Peki o zaman sistem içerisindeyken de sisteme dair bi eleştiri geliştirilmiş olmuyor mu? İnsanları bir noktada, bir fikirde toplamış olmuyor mu? E o zaman Mr. Robot’un işlemiş olduğu Fight Club’taki gibi bir kargaşa projesi sistem eleştirisi olarak kabul etmemiz gerekmez mi?
Her durumda bu kadar sert bir tutum sergilememiz gerektiğini düşünmüyorum. Bu tür yapımlarla herhangi bir şeyin değişmesinin imkansız olduğunu kabul ediyorum; tıpkı seçimlerde olduğu gibi. Fakat yine de ortak bir dil, ortak bir görüş yaratmada ana akım medyada yer alan bu tür çalışmaların önemini de kabul etmemiz gerektiğine inanıyorum. Hala anlatamadım değil mi ne demek istediğimi 🙂
Ali Koç’un G20 zirvesinde söylediklerine hepimiz aşinayız. soL Haber’de Koç’un açıklamaları ile ilgili bir eleştiri yazısında, konu Mr. Robot üzerinden sistem içindeki sistem eleştirisine geçiyor. Yazıya buradan ulaşabilirsiniz.

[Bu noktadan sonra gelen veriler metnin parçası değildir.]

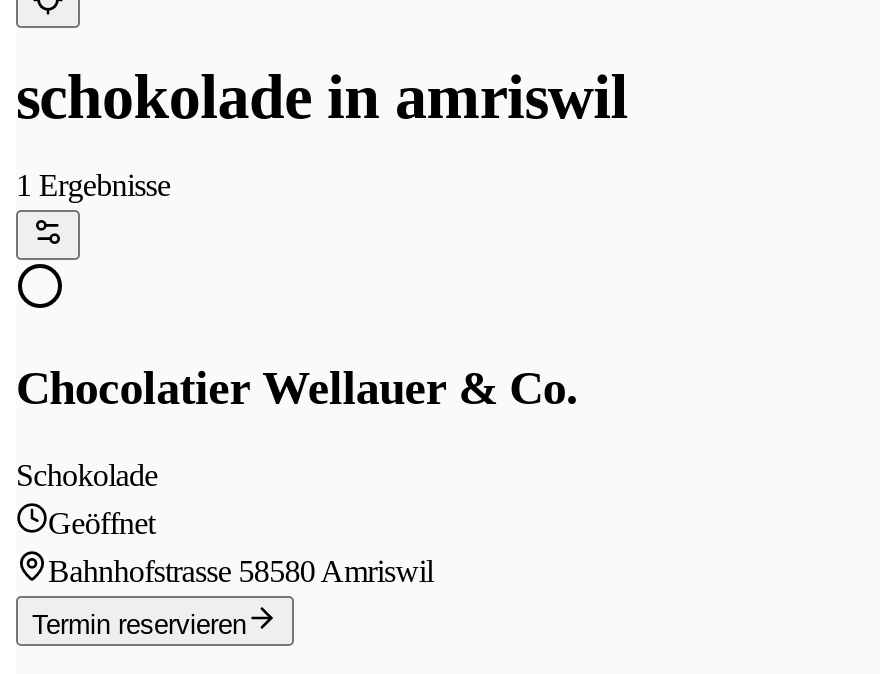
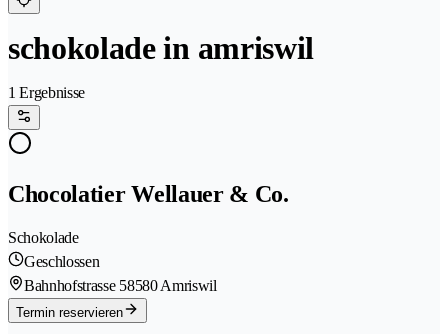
- Geöffnet
+ Geschlossen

soL Haber’in yazısındaki herşeyin yanlış olduğunu söylemek elbette mümkün değil fakat Mr. Robot’un da baştan sona falso olduğunu söyleyemeyiz.
Mr. Robot, ana kahramanımız Elliot’ın FSociety adlı grupla tanışmasını ve bilinen ekonomik düzeni yıkmak için çok büyük bir eyleme girişmesini anlatıyor.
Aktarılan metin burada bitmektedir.